[PROVIDED MATERIAL — start]
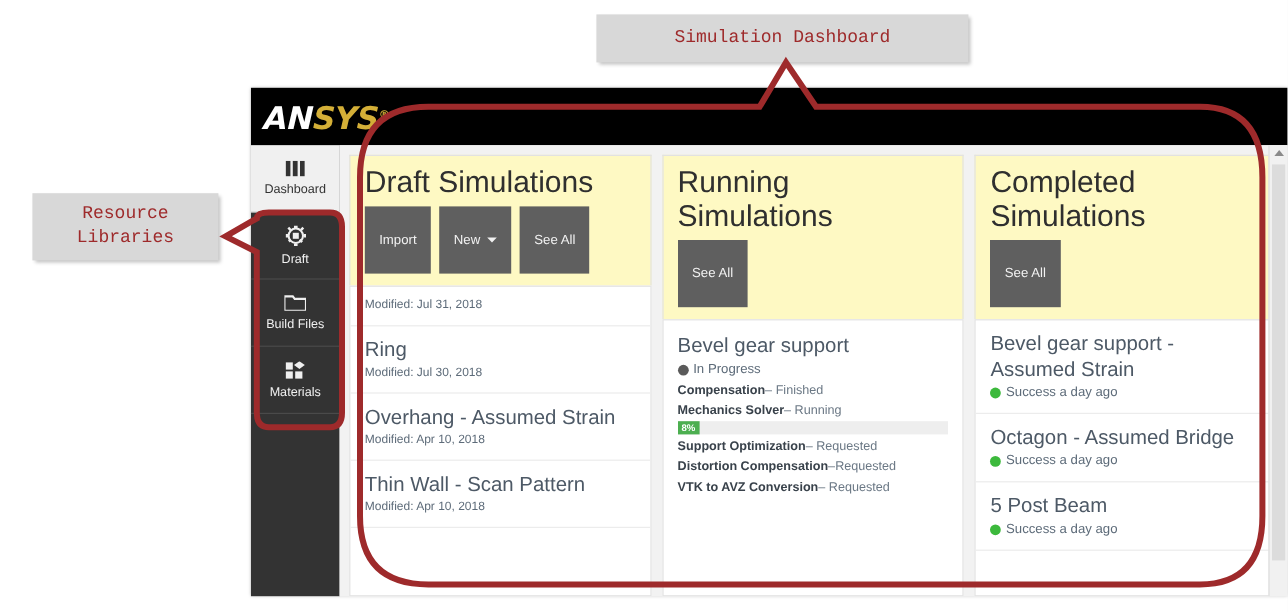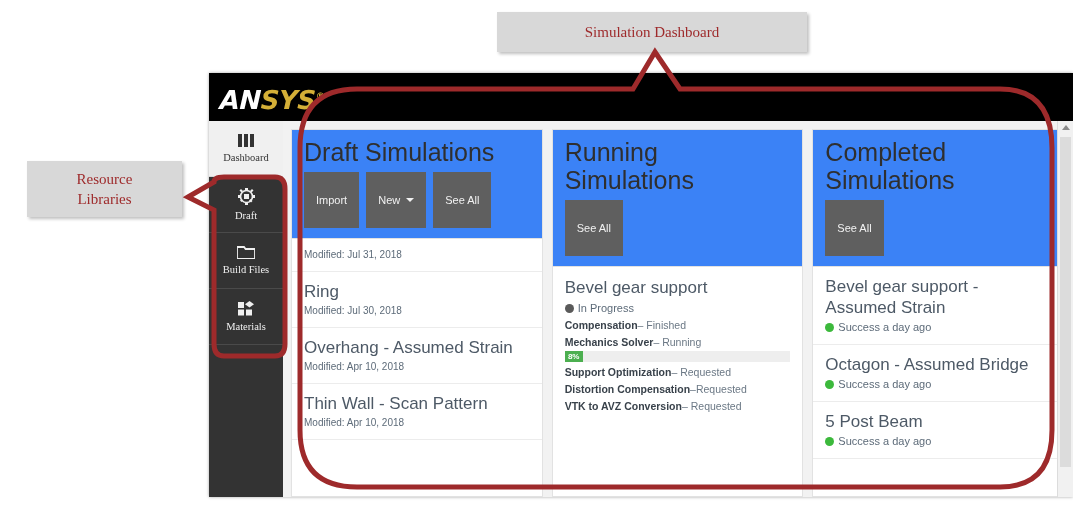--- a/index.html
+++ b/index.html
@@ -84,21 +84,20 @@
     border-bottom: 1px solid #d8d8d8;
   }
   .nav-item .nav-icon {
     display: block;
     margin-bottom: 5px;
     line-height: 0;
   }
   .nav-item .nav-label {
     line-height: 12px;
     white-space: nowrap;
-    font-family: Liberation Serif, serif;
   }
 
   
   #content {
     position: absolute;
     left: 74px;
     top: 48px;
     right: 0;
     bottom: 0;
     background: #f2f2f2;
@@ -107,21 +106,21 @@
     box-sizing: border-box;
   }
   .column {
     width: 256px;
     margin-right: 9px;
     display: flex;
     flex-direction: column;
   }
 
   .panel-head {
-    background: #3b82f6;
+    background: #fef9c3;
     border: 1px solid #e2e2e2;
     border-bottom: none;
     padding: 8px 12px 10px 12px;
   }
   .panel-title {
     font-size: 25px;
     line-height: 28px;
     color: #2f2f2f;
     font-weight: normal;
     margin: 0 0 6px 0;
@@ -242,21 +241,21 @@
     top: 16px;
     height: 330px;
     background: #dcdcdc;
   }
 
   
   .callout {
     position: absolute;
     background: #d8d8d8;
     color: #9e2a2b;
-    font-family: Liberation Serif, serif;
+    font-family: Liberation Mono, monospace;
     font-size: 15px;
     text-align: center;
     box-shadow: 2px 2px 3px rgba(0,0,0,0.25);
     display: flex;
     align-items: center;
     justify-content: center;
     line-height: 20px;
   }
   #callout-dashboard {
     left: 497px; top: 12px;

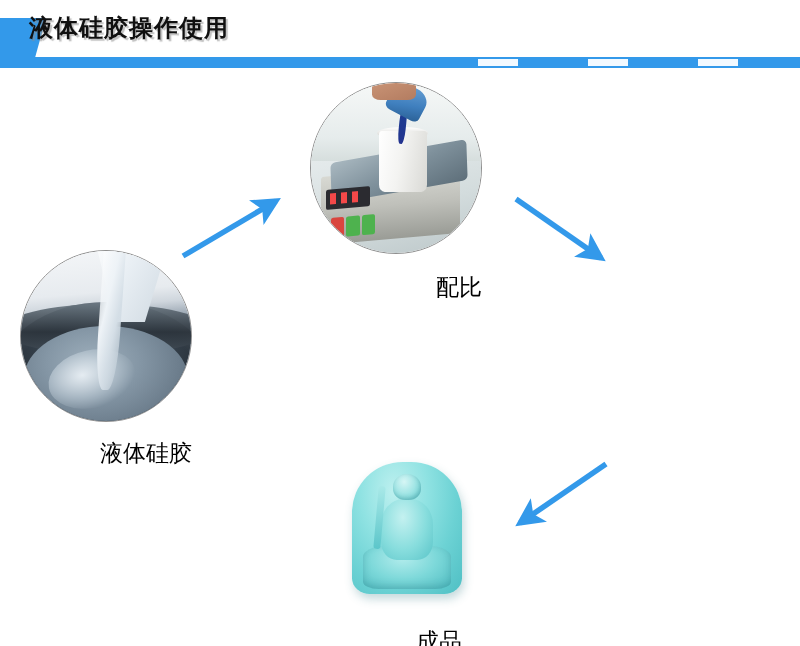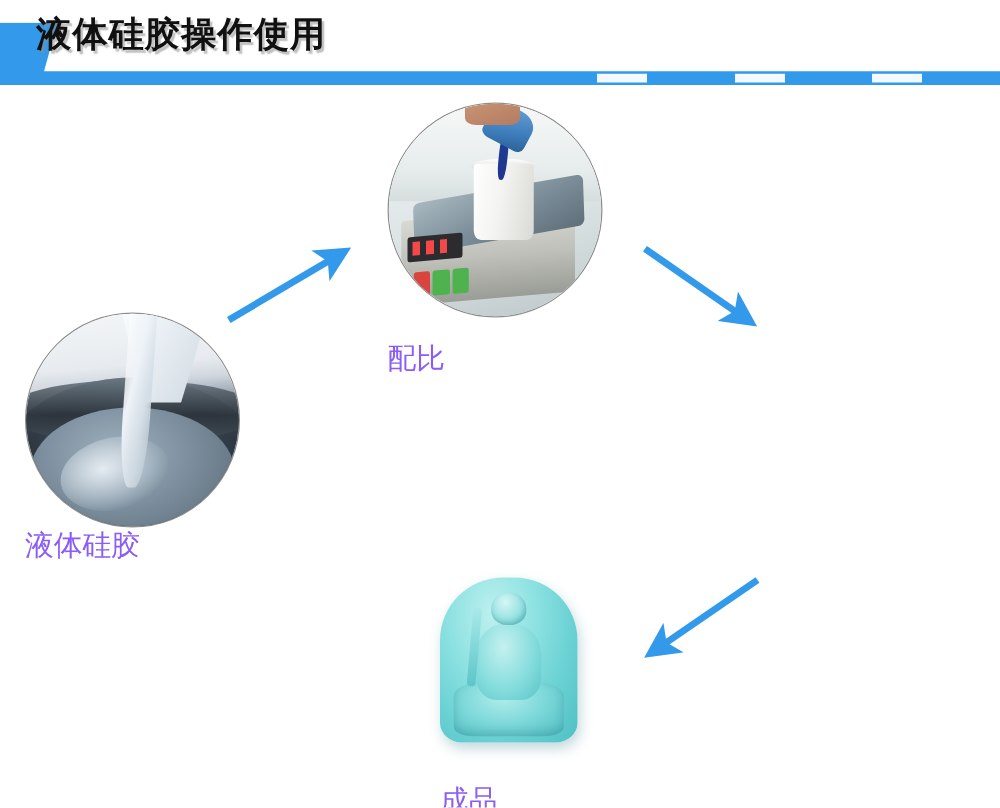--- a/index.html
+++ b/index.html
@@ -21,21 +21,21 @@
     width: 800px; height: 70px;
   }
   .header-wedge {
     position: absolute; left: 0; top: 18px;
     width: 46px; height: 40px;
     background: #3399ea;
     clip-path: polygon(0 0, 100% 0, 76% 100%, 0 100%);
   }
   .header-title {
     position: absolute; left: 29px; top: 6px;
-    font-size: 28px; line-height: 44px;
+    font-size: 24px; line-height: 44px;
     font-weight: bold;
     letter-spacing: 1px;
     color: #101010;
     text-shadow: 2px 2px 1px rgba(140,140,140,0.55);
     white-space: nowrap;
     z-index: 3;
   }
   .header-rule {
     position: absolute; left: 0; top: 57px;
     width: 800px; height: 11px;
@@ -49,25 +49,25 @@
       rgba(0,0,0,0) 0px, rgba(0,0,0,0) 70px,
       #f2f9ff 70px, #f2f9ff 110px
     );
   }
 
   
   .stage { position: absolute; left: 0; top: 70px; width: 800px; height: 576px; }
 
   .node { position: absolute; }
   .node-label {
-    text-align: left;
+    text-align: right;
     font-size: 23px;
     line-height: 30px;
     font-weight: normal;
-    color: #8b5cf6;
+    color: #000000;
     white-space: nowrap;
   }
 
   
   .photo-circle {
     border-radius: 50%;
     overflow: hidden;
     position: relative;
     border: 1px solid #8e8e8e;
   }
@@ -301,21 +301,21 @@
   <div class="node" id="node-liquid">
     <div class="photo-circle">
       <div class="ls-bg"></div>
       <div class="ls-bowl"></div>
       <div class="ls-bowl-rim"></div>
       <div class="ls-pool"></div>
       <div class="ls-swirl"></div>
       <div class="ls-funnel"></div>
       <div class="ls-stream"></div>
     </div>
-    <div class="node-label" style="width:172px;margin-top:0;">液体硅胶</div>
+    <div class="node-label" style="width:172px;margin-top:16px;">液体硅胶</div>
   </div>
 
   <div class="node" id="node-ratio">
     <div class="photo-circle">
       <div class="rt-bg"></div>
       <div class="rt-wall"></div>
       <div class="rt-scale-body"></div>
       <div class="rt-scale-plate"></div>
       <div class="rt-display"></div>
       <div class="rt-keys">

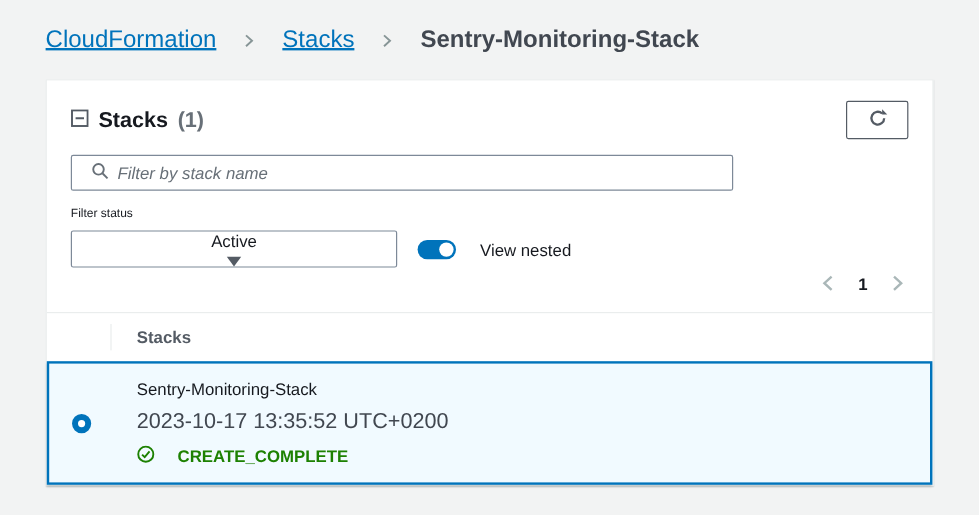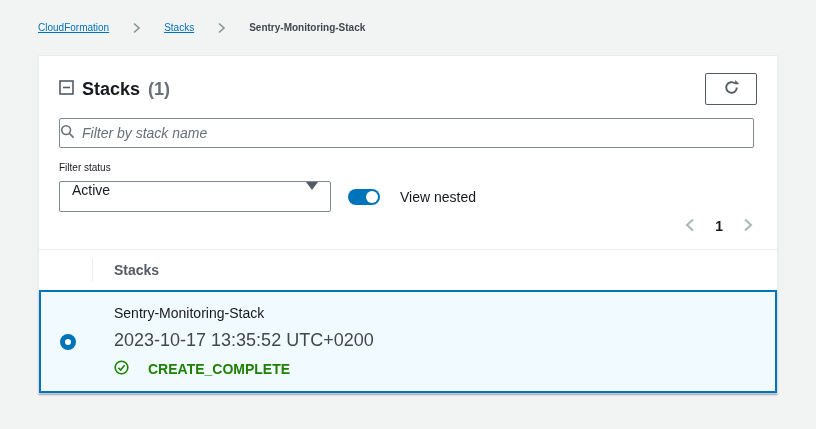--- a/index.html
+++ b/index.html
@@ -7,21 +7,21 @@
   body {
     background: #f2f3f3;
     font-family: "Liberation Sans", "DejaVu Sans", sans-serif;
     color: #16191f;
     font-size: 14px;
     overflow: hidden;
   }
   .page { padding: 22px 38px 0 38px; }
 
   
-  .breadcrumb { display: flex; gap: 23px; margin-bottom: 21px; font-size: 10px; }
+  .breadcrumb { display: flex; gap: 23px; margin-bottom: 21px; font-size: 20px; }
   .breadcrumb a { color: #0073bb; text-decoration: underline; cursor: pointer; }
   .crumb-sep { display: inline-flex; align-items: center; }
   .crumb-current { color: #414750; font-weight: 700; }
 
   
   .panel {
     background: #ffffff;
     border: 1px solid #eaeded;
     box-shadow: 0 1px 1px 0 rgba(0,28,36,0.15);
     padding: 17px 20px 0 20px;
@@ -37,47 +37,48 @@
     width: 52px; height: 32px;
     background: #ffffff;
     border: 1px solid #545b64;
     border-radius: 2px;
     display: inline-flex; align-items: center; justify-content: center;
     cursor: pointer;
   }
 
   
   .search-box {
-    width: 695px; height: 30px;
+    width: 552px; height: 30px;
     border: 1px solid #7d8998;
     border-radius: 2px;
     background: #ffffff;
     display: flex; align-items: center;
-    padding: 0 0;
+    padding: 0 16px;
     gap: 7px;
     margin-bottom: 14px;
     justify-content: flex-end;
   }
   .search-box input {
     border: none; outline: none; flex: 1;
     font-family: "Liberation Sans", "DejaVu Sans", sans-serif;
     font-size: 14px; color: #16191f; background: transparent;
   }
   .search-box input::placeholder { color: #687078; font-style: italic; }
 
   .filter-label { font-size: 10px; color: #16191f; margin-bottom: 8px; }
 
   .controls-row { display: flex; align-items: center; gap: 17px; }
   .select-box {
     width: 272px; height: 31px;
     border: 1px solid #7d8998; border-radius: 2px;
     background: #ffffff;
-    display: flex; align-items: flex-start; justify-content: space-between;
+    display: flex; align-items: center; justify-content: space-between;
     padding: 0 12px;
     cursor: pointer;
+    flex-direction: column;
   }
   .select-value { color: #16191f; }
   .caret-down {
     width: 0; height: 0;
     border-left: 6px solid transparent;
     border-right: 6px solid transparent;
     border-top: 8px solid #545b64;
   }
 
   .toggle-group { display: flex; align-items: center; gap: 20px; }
[PROVIDED MATERIAL — finish]
--- EXERCISE ---
Only the count, nothing else: how many lines of the records hold the word "input"?

--- ANSWER TO THIS PROBLEM ---
2